Are we obliged to "prove who we are," in our own homes? I submit being asked to prove I have a right to be in my own house presses awfully close to violating the Fourth Amendment, which bars the violation of the "security of our houses" except under warrant issued "upon probably cause," etc.

Yes, if Sgt. Crowley was calm and explained his errand, a wise man would have answered his inquiries calmly. We are instructed both by the courts and our common sense that a suspected "crime in progress" can temporarily trump the Fourth Amendment.  

But as Mr. Sullum points out, "Among other things, the law guarantees the right of citizens to criticize public officials."

There is a solution -- which would simultaneuously also curtail the use of "traffic tickets" as a mere method of collecting municipal revenues (a quasi-official road tax) rather than to punish unsafe driving.

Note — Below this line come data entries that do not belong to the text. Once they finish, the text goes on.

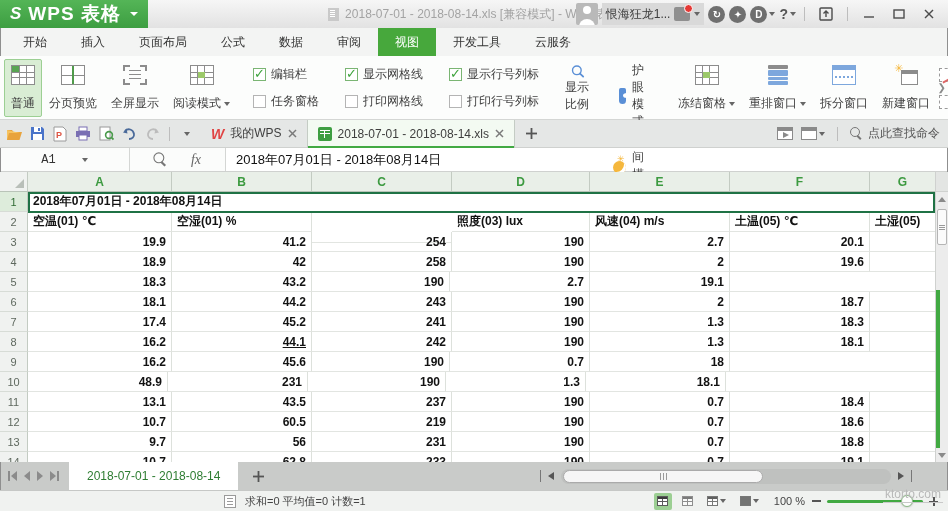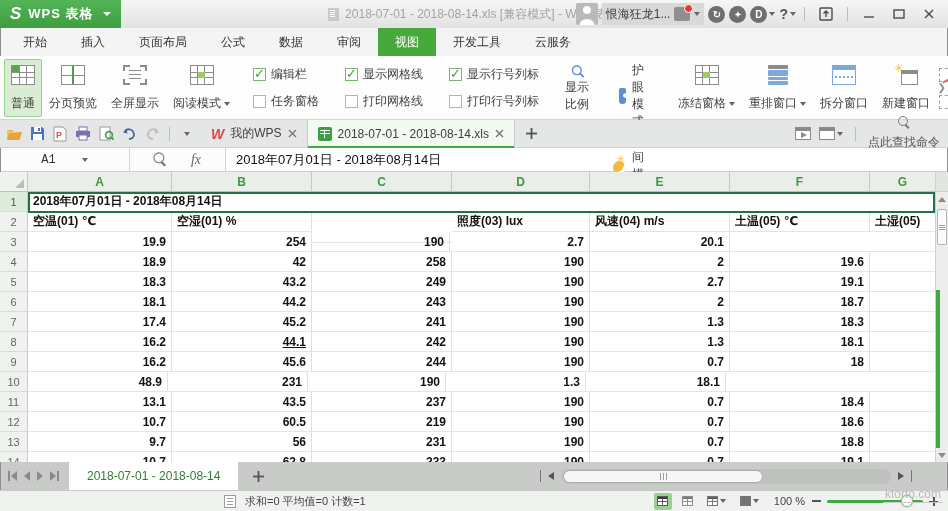--- a/index.html
+++ b/index.html
@@ -11,7 +11,7 @@
   .titlebar { height:28px; background:linear-gradient(#f6f6f6,#e2e2e2); display:flex; align-items:center; position:relative; flex:0 0 28px; }
   .logo { height:28px; background:linear-gradient(#54b557,#3d9e41); color:#fff; display:flex; align-items:center; gap:7px; padding:0 10px 0 10px; cursor:default; }
   .logo .s { font-weight:bold; font-size:17px; font-style:italic; }
-  .logo .nm { font-weight:bold; font-size:13px; letter-spacing:1px; }
+  .logo .nm { font-weight:bold; font-size:19px; letter-spacing:1px; }
   .caret { width:0; height:0; border-left:4px solid transparent; border-right:4px solid transparent; border-top:4px solid #fff; margin-left:2px; }
   .tb-title { position:absolute; left:0; right:0; top:0; height:28px; display:flex; align-items:center; justify-content:center; gap:6px; color:#a3a3a3; font-size:12px; pointer-events:none; }
   .doc-ic { width:11px; height:13px; background:#c9c9c9; position:relative; }

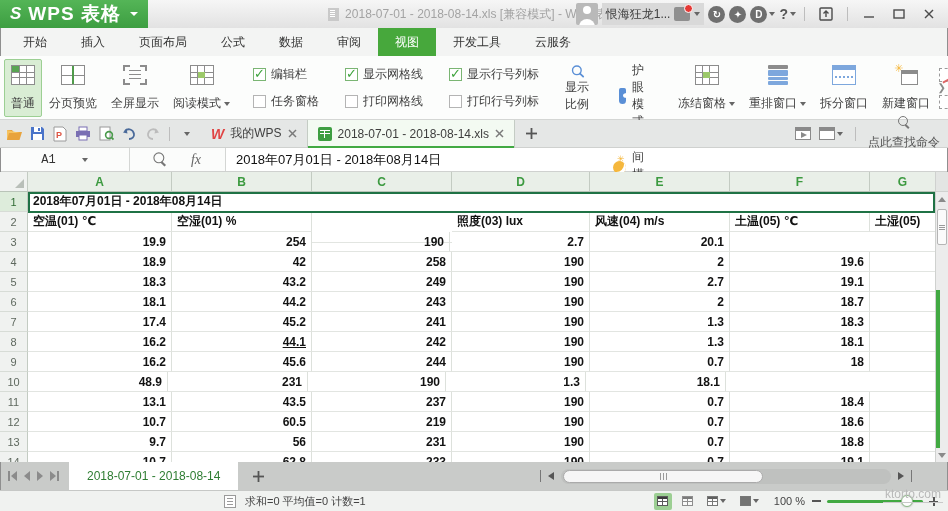--- a/index.html
+++ b/index.html
@@ -102,7 +102,7 @@
   .tclose svg { stroke:#7a7a7a; stroke-width:1.5; }
   .plusic svg { stroke:#555; stroke-width:1.8; }
   .db-right { margin-left:auto; display:flex; align-items:center; gap:8px; padding-right:8px; color:#666; }
-  .findbox { display:flex; align-items:center; gap:5px; color:#555;flex-direction:column; }
+  .findbox { display:flex; align-items:center; gap:5px; color:#555; }
   .mag { width:13px; height:13px; position:relative; flex:0 0 13px; }
   .mag::before { content:""; position:absolute; left:0; top:0; width:8px; height:8px; border:1.6px solid #777; border-radius:50%; }
   .mag::after { content:""; position:absolute; left:8px; top:8px; width:5px; height:1.8px; background:#777; transform:rotate(45deg); transform-origin:0 0; }

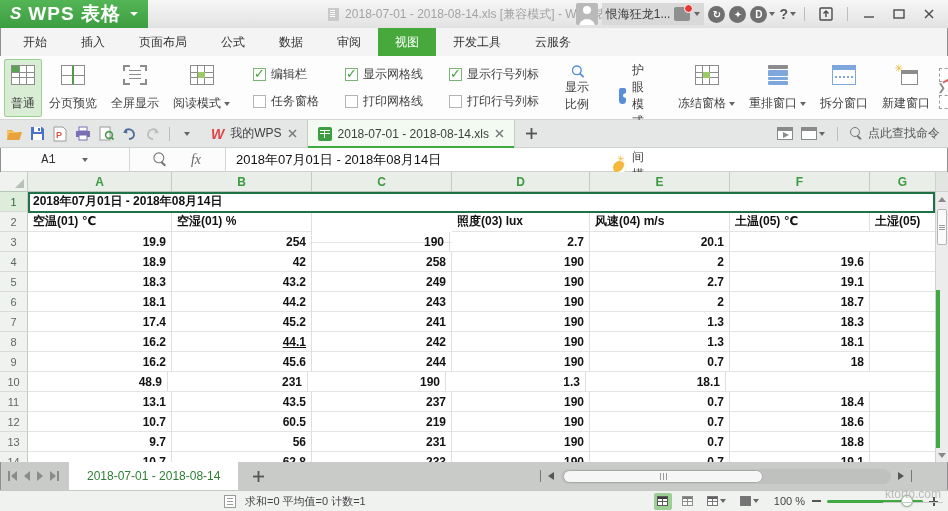--- a/index.html
+++ b/index.html
@@ -499,6 +499,7 @@
           <div class="g-row">
             <div class="rn">3</div>
             <div class="cell num" style="width: 144px; padding-left: 44px;">19.9</div>
+            <div class="cell num" style="width: 140px;">41.2</div>
             <div class="cell num" style="width: 140px;">254</div>
             <div class="cell num" style="width: 138px;">190</div>
             <div class="cell num" style="width: 140px;">2.7</div>

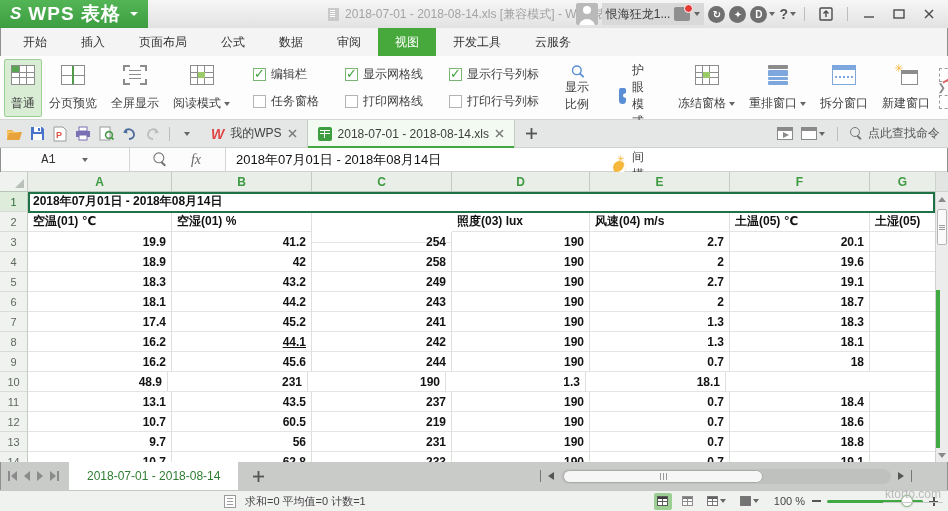--- a/index.html
+++ b/index.html
@@ -520,7 +520,6 @@
             <div class="rn">5</div>
             <div class="cell num" style="width: 144px;">18.3</div>
             <div class="cell num" style="width: 140px;">43.2</div>
-            <div class="cell num" style="width: 140px;">249</div>
             <div class="cell num" style="width: 138px;">190</div>
             <div class="cell num" style="width: 140px;">2.7</div>
             <div class="cell num" style="width: 140px;">19.1</div>

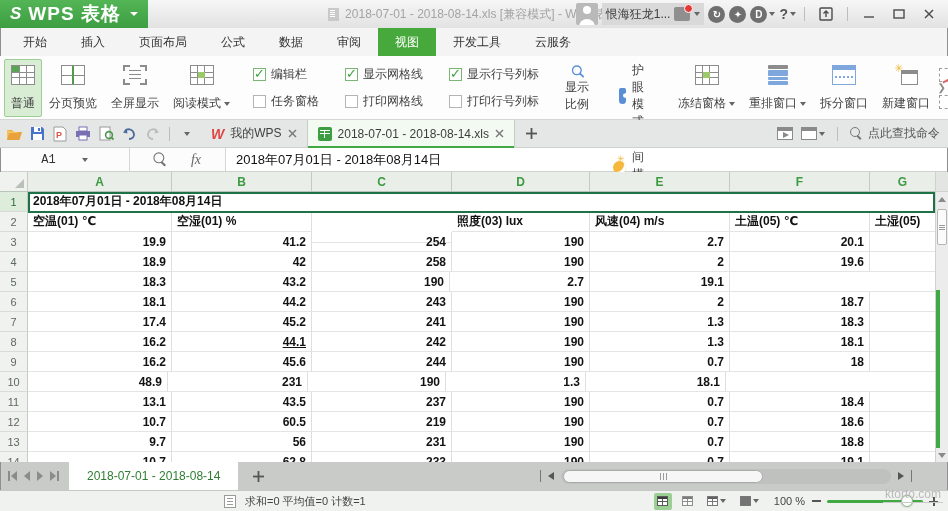--- a/index.html
+++ b/index.html
@@ -559,7 +559,6 @@
             <div class="rn">9</div>
             <div class="cell num" style="width: 144px;">16.2</div>
             <div class="cell num" style="width: 140px;">45.6</div>
-            <div class="cell num" style="width: 140px;">244</div>
             <div class="cell num" style="width: 138px;">190</div>
             <div class="cell num" style="width: 140px;">0.7</div>
             <div class="cell num" style="width: 140px;">18</div>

Make the officer contemplate the same degree of inconvenience he's imposing on the citizen. Require an officer making an arrest or issuing a citation to hand the arrestee a court summons, bearing a specific date and time when the appropriate court will be in session. (They used to bear such a date and time. Today, they rarely do. You have to "call.") If the possessor of such a ticket shows up on the date and time specified -- shows up just once, you understand -- and remains there one full hour without being confronted with the charges against him or her by that officer, in person, the court must dismiss the charges AND -- AND -- pay the citizen $400 (or twice the cost of an average traffic ticket, whichever is more) for his trouble.

Listen now, for cops and court personnel to squawk. Almost as though what they're interested in is keeping us shuffling along, not rattling our chains too noisily, extracting from their faceless hordes of "offenders" the most possible revenue at the least possible inconvenience to them ... and not letting the accused citizen have his "day in court," at all.